→ **Work request**
In the answer, each line from the top of the material through the line that contains "border-radius:8px; overflow:hidden; height:42px;gap:20px;" is restated exactly. No picture is given again.

→ **Data**
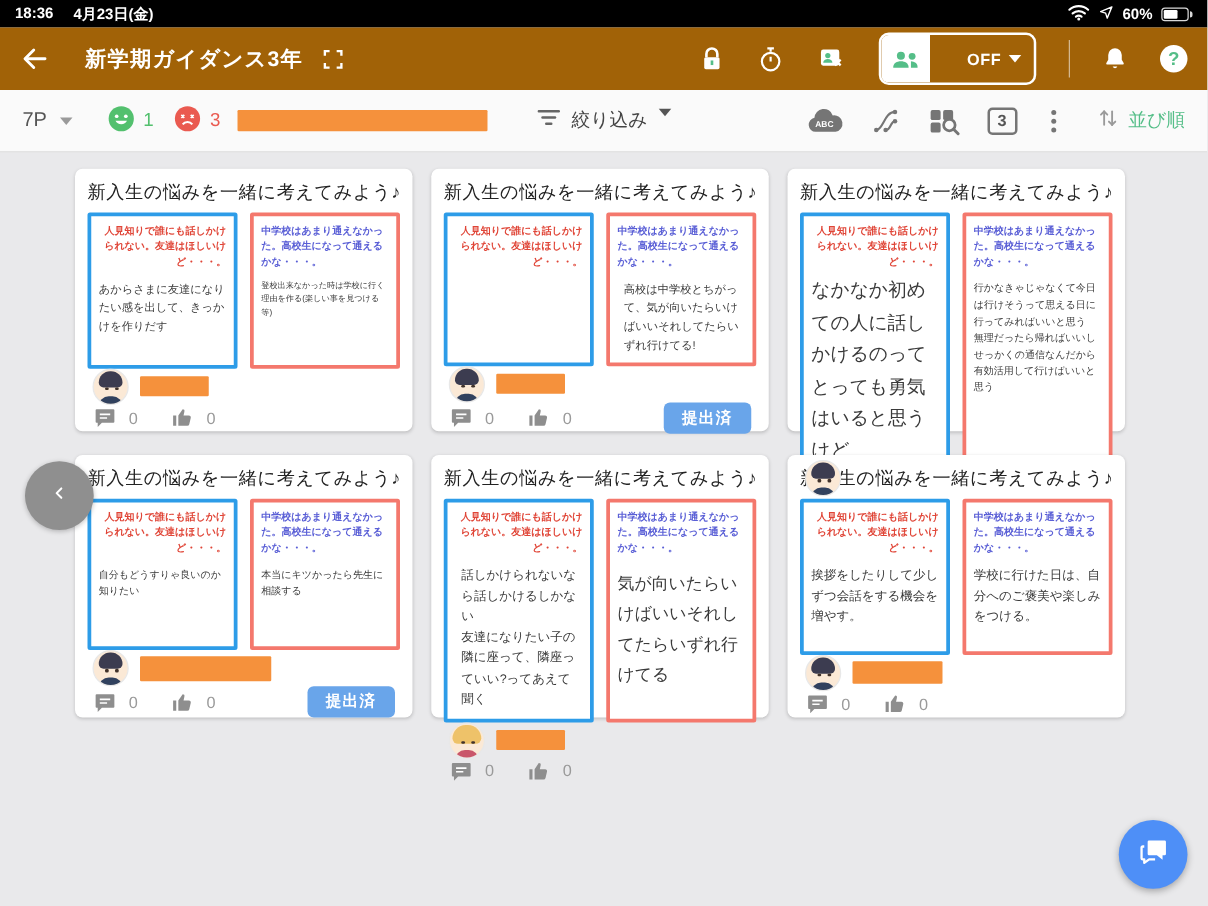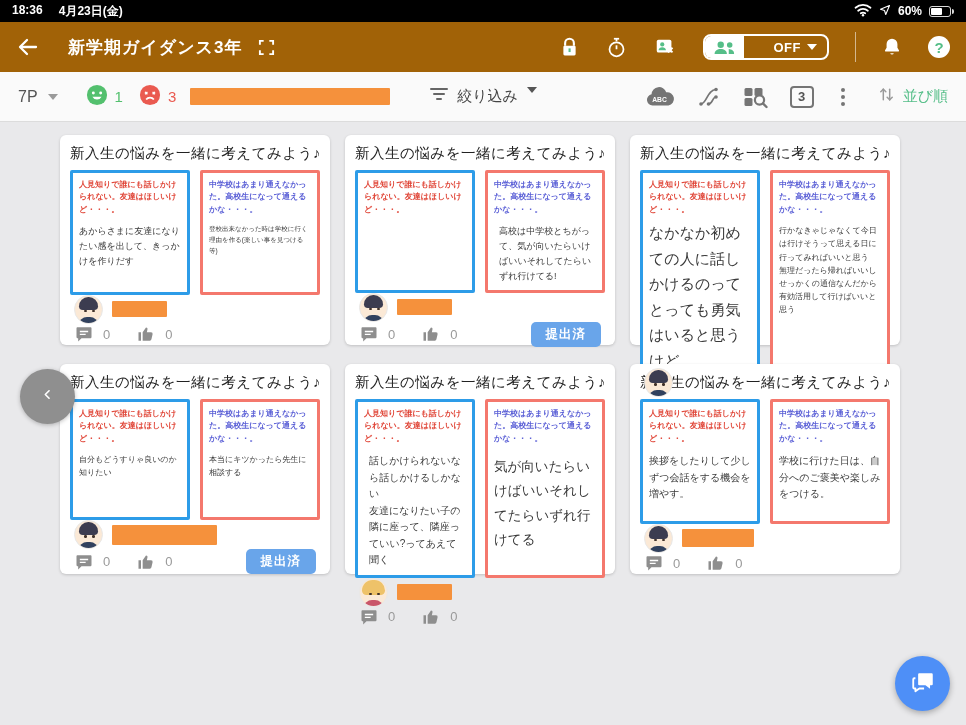--- a/index.html
+++ b/index.html
@@ -14,21 +14,21 @@
   .battery { width:22px; height:11px; border:1px solid rgba(255,255,255,.85); border-radius:3px; padding:1px; display:inline-block; }
   .battery .level { display:block; width:60%; height:100%; background:#fff; border-radius:1px; }
   .battery-nub { width:2px; height:5px; background:rgba(255,255,255,.85); border-radius:0 2px 2px 0; margin-left:-6px; }
 
   
   .app-header { height:50px; background:#a16207; display:flex; align-items:center; padding:0 16px; color:#fff; }
   .hdr-btn { display:flex; align-items:center; justify-content:center; cursor:pointer; }
   .app-title { font-size:17px; font-weight:bold; margin-left:28px; letter-spacing:1px; }
   .fullscreen { margin-left:16px; }
   .hdr-right { margin-left:auto; display:flex; align-items:center; gap:26px; }
-  .share-toggle { display:flex; border:2px solid #fff; border-radius:8px; overflow:hidden; height:26px;gap:20px; }
+  .share-toggle { display:flex; border:2px solid #fff; border-radius:8px; overflow:hidden; height:42px;gap:20px; }
   .share-toggle .people-seg { background:#fff; height:100%; display:flex; align-items:center; padding:0 7px; }
   .share-toggle .state-seg { display:flex; align-items:center; gap:6px; padding:0 10px; font-weight:bold; font-size:13px; letter-spacing:.5px; }
   .caret-down-w { width:0; height:0; border-left:5px solid transparent; border-right:5px solid transparent; border-top:6px solid #fff; }
   .hdr-divider { width:1px; height:30px; background:rgba(255,255,255,.55); }
   .help-circle { width:22px; height:22px; border-radius:50%; background:#fff; color:#55be88; font-weight:bold; font-size:15px;
     display:flex; align-items:center; justify-content:center; }
 
   
   .toolbar { height:50px; background:#fafafa; border-bottom:1px solid #dcdcdc; display:flex; align-items:center; padding:0 18px; }
   .page-selector { display:flex; align-items:center; gap:10px; font-size:16px; color:#555; cursor:pointer; }
@@ -53,21 +53,21 @@
   .content { position:absolute; top:122px; left:0; right:0; bottom:0; overflow:hidden; padding:13px 0 0 60px; }
   .grid { display:grid; grid-template-columns:repeat(3,270px); gap:19px 15px; }
   .card { width:270px; height:210px; background:#fff; border-radius:6px; box-shadow:0 1px 3px rgba(0,0,0,.18);
     padding:6px 10px 0; display:flex; flex-direction:column; }
   .card-title { font-size:14.5px; font-weight:500; color:#222; text-align:center; letter-spacing:.5px; margin:3px 0 7px; white-space:nowrap; }
   .notes { display:flex; gap:10px; height:198px; }
   .note { flex:1; border-radius:2px; padding:6px 6px; background:#fff; overflow:hidden; cursor:pointer; }
   .note.blue { border:3px solid #2d9ce8; }
   .note.red  { border:3px solid #f4786d; }
   .note-header { font-size:8px; font-weight:bold; line-height:1.55; }
-  .note.blue .note-header { color:#e04537; }
+  .note.blue .note-header { color:#e04537;text-align:right; }
   .note.red  .note-header { color:#5a5fd6; }
   .note-body { margin-top:8px; color:#3a3a3a; line-height:1.65; white-space:pre-line; }
   .fs-xxs { font-size:6.5px; }
   .fs-xs  { font-size:8px; }
   .fs-sm  { font-size:9px; }
   .fs-md  { font-size:10px; }
   .fs-lg15 { font-size:15px; line-height:1.7; margin-top:4px; }
   .fs-lg14 { font-size:13.5px; line-height:1.8; margin-top:10px; }
   .pad-l { padding-left:5px; }
   .card-author { display:flex; align-items:center; gap:9px; height:38px; padding-left:4px; }

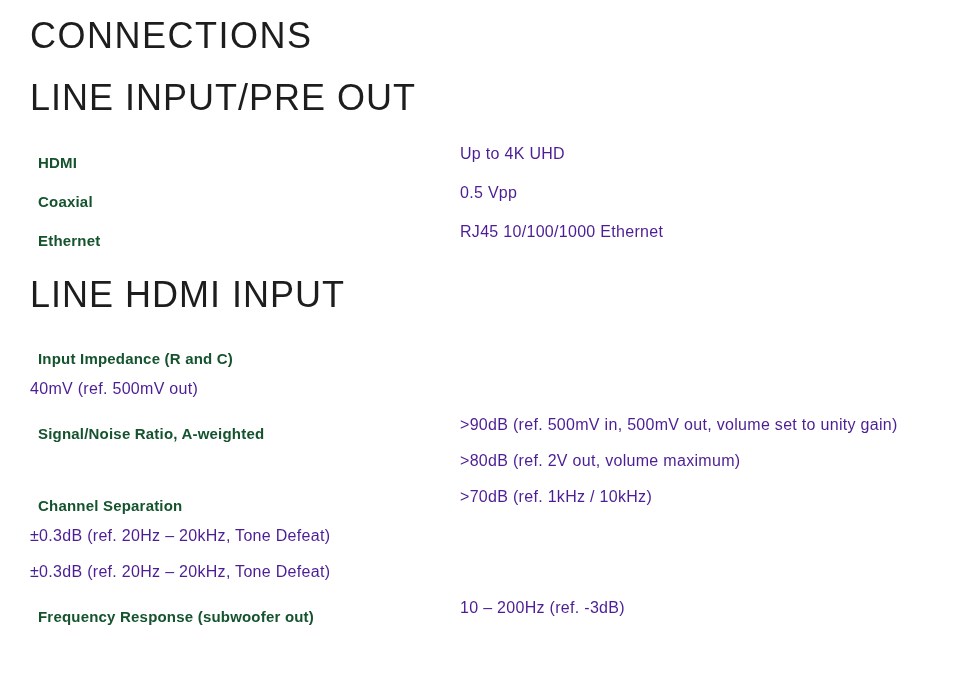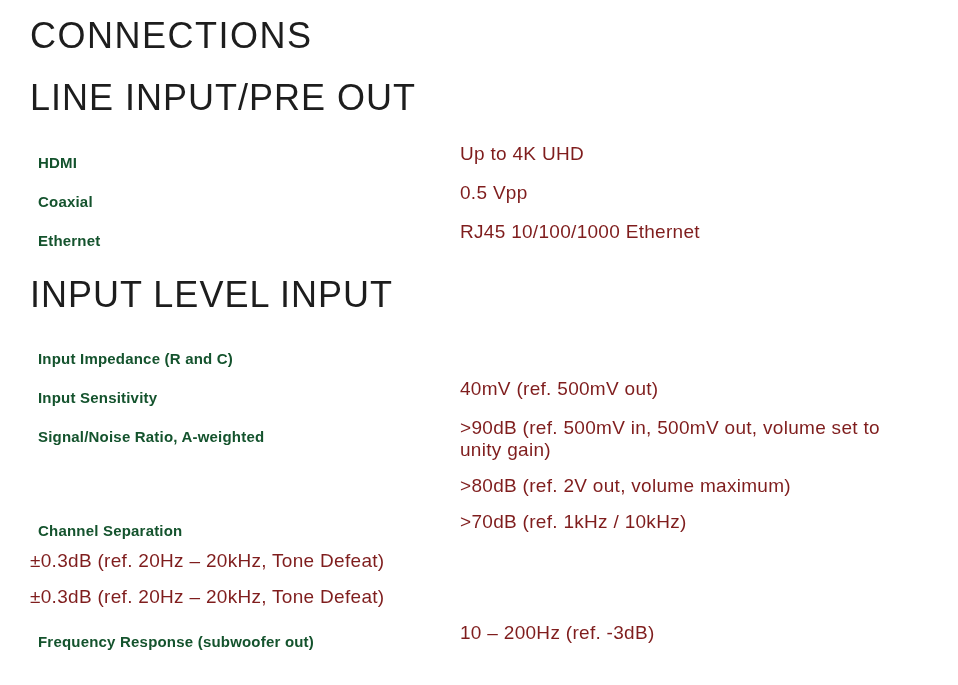--- a/index.html
+++ b/index.html
@@ -42,23 +42,23 @@
   .spec-label {
     font-size: 15px;
     font-weight: 700;
     color: #14532d;
     line-height: 22px;
     margin: 8px;
     padding-top: 1px;
     letter-spacing: 0.2px;
   }
   .spec-values p.value {
-    font-size: 19px;
+    font-size: 16px;
     font-weight: 400;
-    color: #7f1d1d;
+    color: #4c1d95;
     line-height: 22px;
     margin: 0 0 14px 0;
     letter-spacing: 0.3px;
   }
 </style>
 </head>
 <body>
 
 <div class="page">
   <h1 class="page-title">CONNECTIONS</h1>
@@ -83,28 +83,27 @@
   <div class="spec-row">
     <div class="spec-label">Ethernet</div>
     <div class="spec-values">
               <p class="value">RJ45 10/100/1000 Ethernet</p>
             </div>
   </div>
 </div>
   </section>
 
   <section class="spec-section">
-    <h2 class="section-heading">INPUT LEVEL INPUT</h2>
+    <h2 class="section-heading">LINE HDMI INPUT</h2>
     <div class="section-rows">
   <div class="spec-row">
     <div class="spec-label">Input Impedance (R and C)</div>
   </div>
 
   <div class="spec-row">
-    <div class="spec-label">Input Sensitivity</div>
     <div class="spec-values">
               <p class="value">40mV (ref. 500mV out)</p>
             </div>
   </div>
 
 
   <div class="spec-row">
     <div class="spec-label">Signal/Noise Ratio, A-weighted</div>
     <div class="spec-values">
               <p class="value">&gt;90dB (ref. 500mV in, 500mV out, volume set to unity gain)</p>

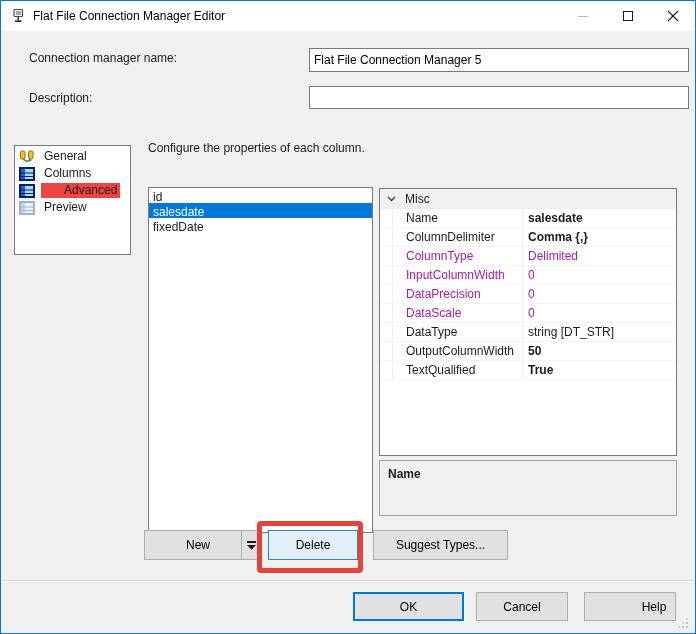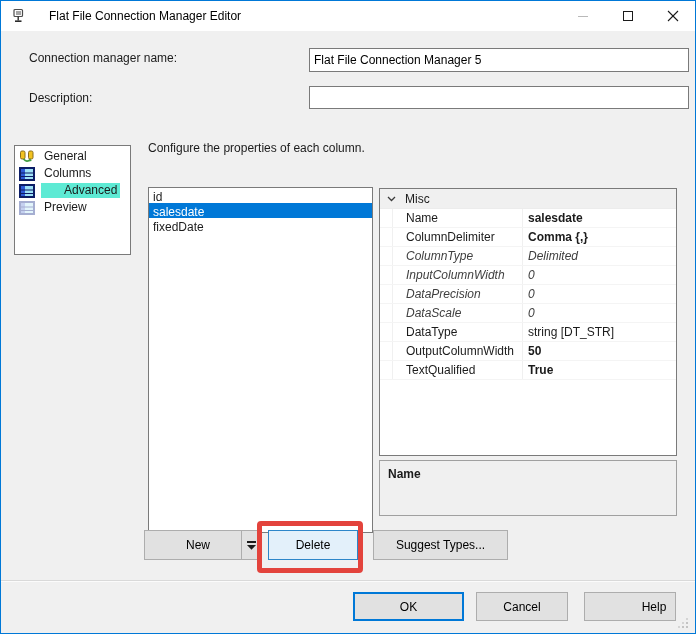--- a/index.html
+++ b/index.html
@@ -4,38 +4,38 @@
 <style>
   * { box-sizing: border-box; margin: 0; padding: 0; }
   html,body { width:696px; height:634px; }
   body { font-family:"Liberation Sans", sans-serif; font-size:12px; color:#1b1b1b; }
   .window { position:absolute; left:0; top:0; width:696px; height:634px;
             border:1px solid #0078d7; background:#f0f0f0; overflow:hidden; }
 
   
   .titlebar { height:30px; background:#ffffff; display:flex; align-items:center; }
   .title-icon { margin-left:9px; width:16px; height:16px; flex:none; }
-  .title-text { margin-left:23px; font-size:12px; color:#000; }
+  .title-text { margin-left:7px; font-size:12px; color:#000; }
   .win-controls { margin-left:auto; display:flex; height:30px; }
   .win-btn { width:45px; height:30px; display:flex; align-items:center; justify-content:center; }
   .min-glyph { width:10px; height:1px; background:#b9b9b9; }
   .max-glyph { width:10px; height:10px; border:1px solid #1b1b1b; }
 
   
   .lbl { position:absolute; font-size:12px; }
   .textbox { position:absolute; border:1px solid #7a7a7a; background:#fff; font-family:"Liberation Sans",sans-serif;
              font-size:12px; padding:0 4px; color:#000; outline:none; }
 
   
   .side-list { position:absolute; left:13px; top:144px; width:117px; height:110px;
                background:#fff; border:1px solid #7a7a7a; padding-top:2px; }
   .sb-item { display:flex; align-items:center; height:17px; padding-left:4px; }
   .sb-item svg { flex:none; }
   .sb-item .sb-lbl { margin-left:6px; padding:0 3px; line-height:15px; }
-  .sb-item.selected .sb-lbl { background:#5eead4;padding-left:23px; }
+  .sb-item.selected .sb-lbl { background:#ef4444;padding-left:23px; }
 
   .instruction { position:absolute; left:147px; top:140px; }
 
   
   .col-list { position:absolute; left:147px; top:186px; width:225px; height:346px;
               background:#fff; border:1px solid #7a7a7a; }
   .lb-item { height:15px; line-height:19px; padding-left:4px; }
   .lb-item.selected { background:#0078d7; color:#fff; }
 
   
@@ -43,21 +43,21 @@
                background:#fff; border:1px solid #7a7a7a; }
   .pg-cat { height:20px; background:#f0f0f0; display:flex; align-items:center; border-bottom:1px solid #ececec; }
   .pg-cat svg { margin-left:7px; }
   .pg-cat-label { font-weight:normal; margin-left:9px; }
   .pg-row { height:19px; display:flex; line-height:18px; border-bottom:1px solid #f4f4f4; }
   .pg-indent { width:13px; border-right:1px solid #f0f0f0; flex:none; }
   .pg-name { width:130px; padding-left:13px; border-right:1px solid #f0f0f0;
              white-space:nowrap; overflow:hidden; flex:none; }
   .pg-value { flex:1; padding-left:5px; white-space:nowrap; overflow:hidden; }
   .pg-row.bold .pg-value { font-weight:bold; }
-  .pg-row.disabled .pg-name, .pg-row.disabled .pg-value { color:#404040;font-style:italic; }
+  .pg-row.disabled .pg-name, .pg-row.disabled .pg-value { color:#a21caf; }
 
   
   .desc-panel { position:absolute; left:378px; top:459px; width:298px; height:56px;
                 background:#f0f0f0; border:1px solid #a0a0a0; padding:6px 8px; }
   .desc-title { font-weight:bold; }
 
   
   .btn { position:absolute; height:30px; background:#e1e1e1; border:1px solid #adadad;
          display:flex; align-items:center; justify-content:center; font-size:12px;
          font-family:"Liberation Sans",sans-serif; color:#000; }

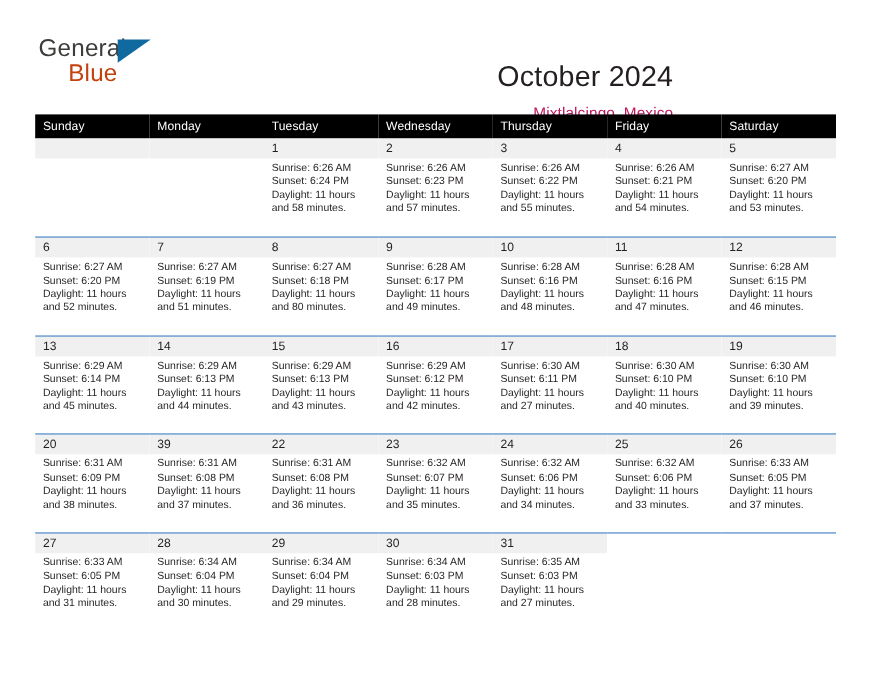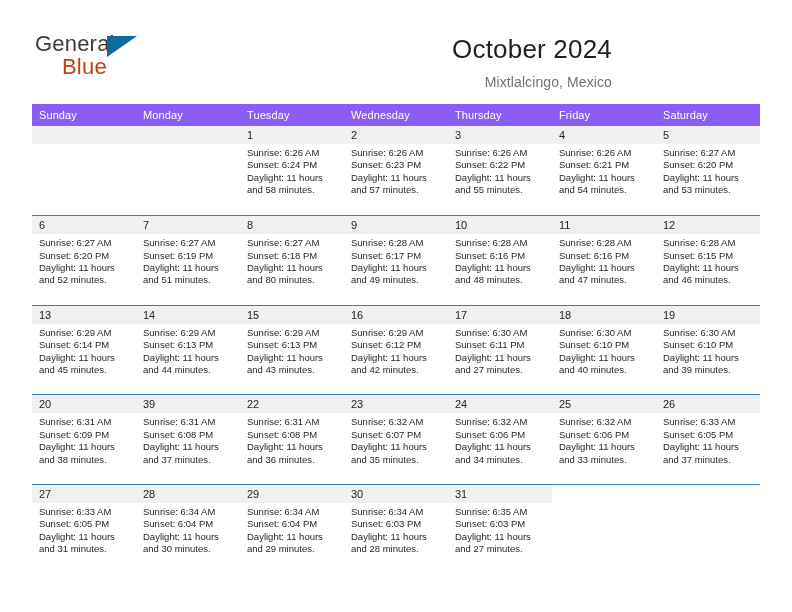--- a/index.html
+++ b/index.html
@@ -48,46 +48,46 @@
   }
   .logo-triangle {
     position: absolute;
     left: 72px;
     top: 3px;
     width: 0; height: 0;
     border-left: 30px solid #10699f;
     border-bottom: 21px solid transparent;
   }
 
-  .titleblock { text-align: right; padding-top: 2px; }
+  .titleblock { text-align: right; padding-top: 2px; margin-top: 20px; }
   .cal-title {
     font-size: 26px;
     font-weight: normal;
     color: #231f20;
     line-height: 1.15;
     letter-spacing: .2px;
   }
   .cal-subtitle {
     font-size: 14px;
-    color: #737373;
+    color: #be185d;
     margin-top: 9px;
     letter-spacing: .1px;
   }
 
   
   .calendar {
     position: absolute;
     left: 32px;
     top: 104px;
     width: 728px;
     border-collapse: collapse;
     table-layout: fixed;
   }
   .calendar th {
-    background: #8b5cf6;
+    background: #000000;
     color: #ffffff;
     font-size: 11px;
     font-weight: normal;
     text-align: left;
     padding: 5px 0 5px 7px;
     height: 21px;
     letter-spacing: .1px;
   }
   .calendar td {
     vertical-align: top;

→ **Result below**
--- a/index.html
+++ b/index.html
@@ -14,21 +14,21 @@
   .battery { width:22px; height:11px; border:1px solid rgba(255,255,255,.85); border-radius:3px; padding:1px; display:inline-block; }
   .battery .level { display:block; width:60%; height:100%; background:#fff; border-radius:1px; }
   .battery-nub { width:2px; height:5px; background:rgba(255,255,255,.85); border-radius:0 2px 2px 0; margin-left:-6px; }
 
   
   .app-header { height:50px; background:#a16207; display:flex; align-items:center; padding:0 16px; color:#fff; }
   .hdr-btn { display:flex; align-items:center; justify-content:center; cursor:pointer; }
   .app-title { font-size:17px; font-weight:bold; margin-left:28px; letter-spacing:1px; }
   .fullscreen { margin-left:16px; }
   .hdr-right { margin-left:auto; display:flex; align-items:center; gap:26px; }
-  .share-toggle { display:flex; border:2px solid #fff; border-radius:8px; overflow:hidden; height:26px;gap:20px; }
+  .share-toggle { display:flex; border:2px solid #fff; border-radius:8px; overflow:hidden; height:42px;gap:20px; }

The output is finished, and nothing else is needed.